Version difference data
---+---

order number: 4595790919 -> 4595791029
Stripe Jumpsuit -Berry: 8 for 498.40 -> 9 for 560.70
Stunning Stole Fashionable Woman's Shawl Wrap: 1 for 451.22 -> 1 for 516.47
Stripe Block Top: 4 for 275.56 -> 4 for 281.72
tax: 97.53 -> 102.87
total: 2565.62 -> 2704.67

---+---

[GOAL OF THE EXERCISE]: Say how many lines in the records hold the string "Stripe", please, and add no other words.

[TASK ANSWER]: 2